- _EXERCISE REQUIREMENTS_:
For the records below, print the lines from the line with "-239,7 +239,7 @@" through the line with "-76,7 +76,7 @@" exactly as written; include both end lines and exclude the rest.

- _PROVIDED INFORMATION_:
"""

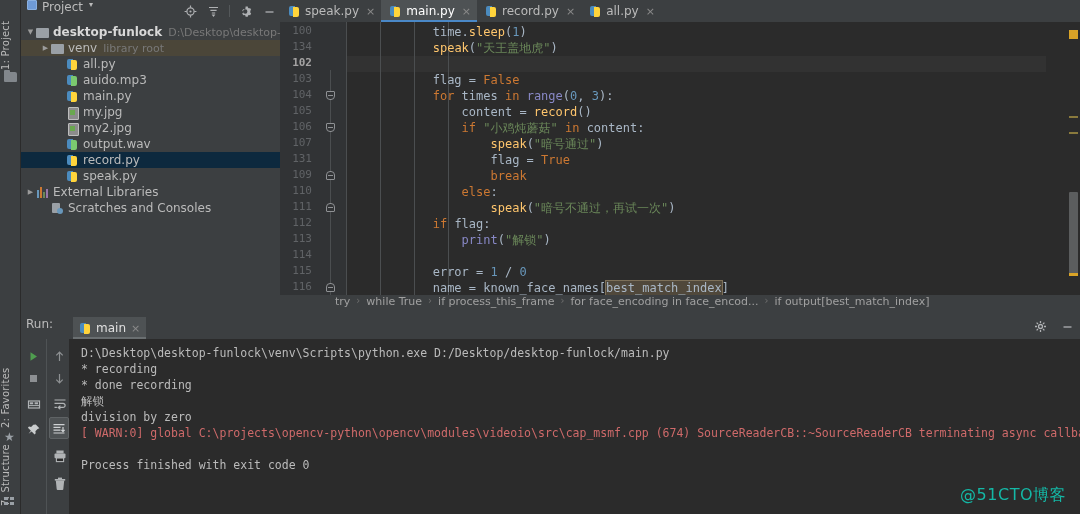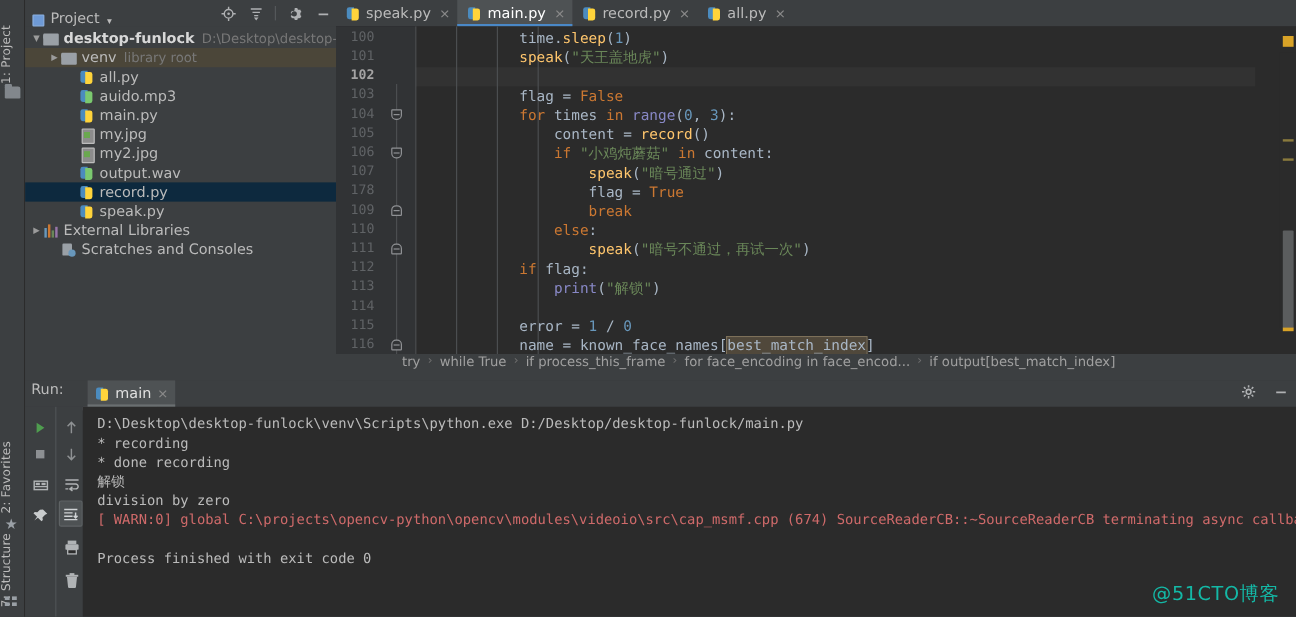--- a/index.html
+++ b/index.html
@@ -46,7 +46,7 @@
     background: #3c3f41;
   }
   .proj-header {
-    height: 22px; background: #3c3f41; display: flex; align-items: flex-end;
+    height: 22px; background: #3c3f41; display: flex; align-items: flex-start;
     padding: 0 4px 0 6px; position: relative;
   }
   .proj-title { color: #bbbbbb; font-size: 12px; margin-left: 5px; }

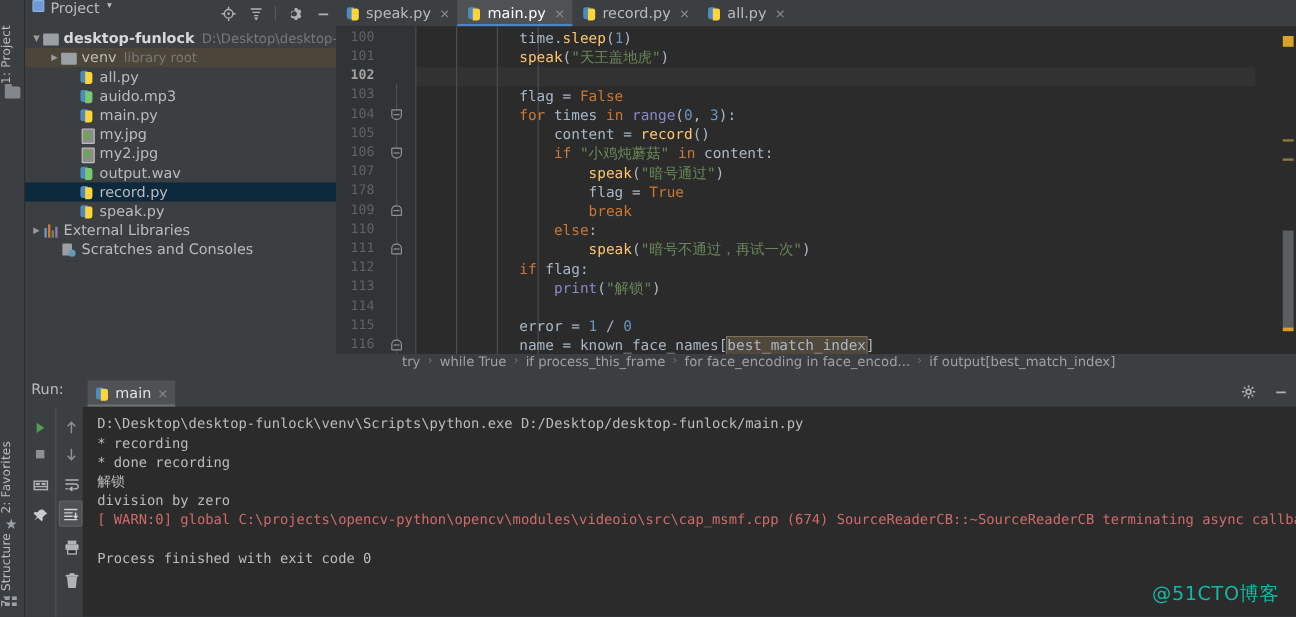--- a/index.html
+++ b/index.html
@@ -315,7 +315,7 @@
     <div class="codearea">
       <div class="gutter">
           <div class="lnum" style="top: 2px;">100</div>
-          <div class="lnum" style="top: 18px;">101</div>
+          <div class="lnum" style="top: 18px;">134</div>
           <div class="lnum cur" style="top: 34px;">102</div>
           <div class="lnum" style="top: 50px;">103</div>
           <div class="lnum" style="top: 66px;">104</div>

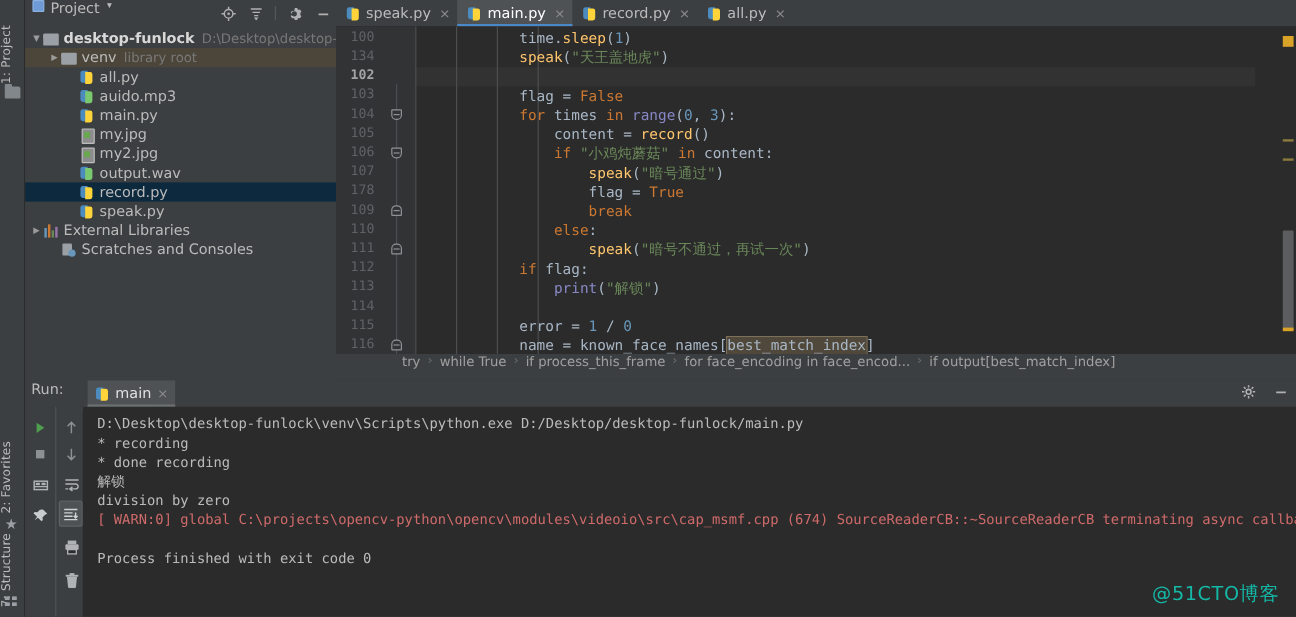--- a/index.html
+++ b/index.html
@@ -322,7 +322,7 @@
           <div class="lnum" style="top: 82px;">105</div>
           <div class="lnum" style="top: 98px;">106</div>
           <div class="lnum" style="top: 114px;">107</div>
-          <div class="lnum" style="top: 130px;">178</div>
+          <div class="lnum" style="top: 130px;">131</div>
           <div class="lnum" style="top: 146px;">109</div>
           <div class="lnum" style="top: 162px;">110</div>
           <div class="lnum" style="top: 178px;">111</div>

"""
"""

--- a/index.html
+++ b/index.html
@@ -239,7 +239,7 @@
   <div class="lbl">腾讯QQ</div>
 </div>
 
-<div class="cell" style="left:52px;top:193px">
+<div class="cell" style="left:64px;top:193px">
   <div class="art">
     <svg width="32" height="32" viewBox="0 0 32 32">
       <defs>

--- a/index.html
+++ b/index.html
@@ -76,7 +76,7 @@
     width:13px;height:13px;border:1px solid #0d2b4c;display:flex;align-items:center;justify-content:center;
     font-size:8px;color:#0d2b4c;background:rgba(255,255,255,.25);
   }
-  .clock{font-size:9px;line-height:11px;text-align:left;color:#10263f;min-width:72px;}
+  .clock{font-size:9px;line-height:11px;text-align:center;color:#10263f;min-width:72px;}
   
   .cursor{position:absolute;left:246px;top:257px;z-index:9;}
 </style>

"""

- _TASK ANSWER_:
@@ -239,7 +239,7 @@
   <div class="lbl">腾讯QQ</div>
 </div>
 
-<div class="cell" style="left:52px;top:193px">
+<div class="cell" style="left:64px;top:193px">
   <div class="art">
     <svg width="32" height="32" viewBox="0 0 32 32">
       <defs>

--- a/index.html
+++ b/index.html
@@ -76,7 +76,7 @@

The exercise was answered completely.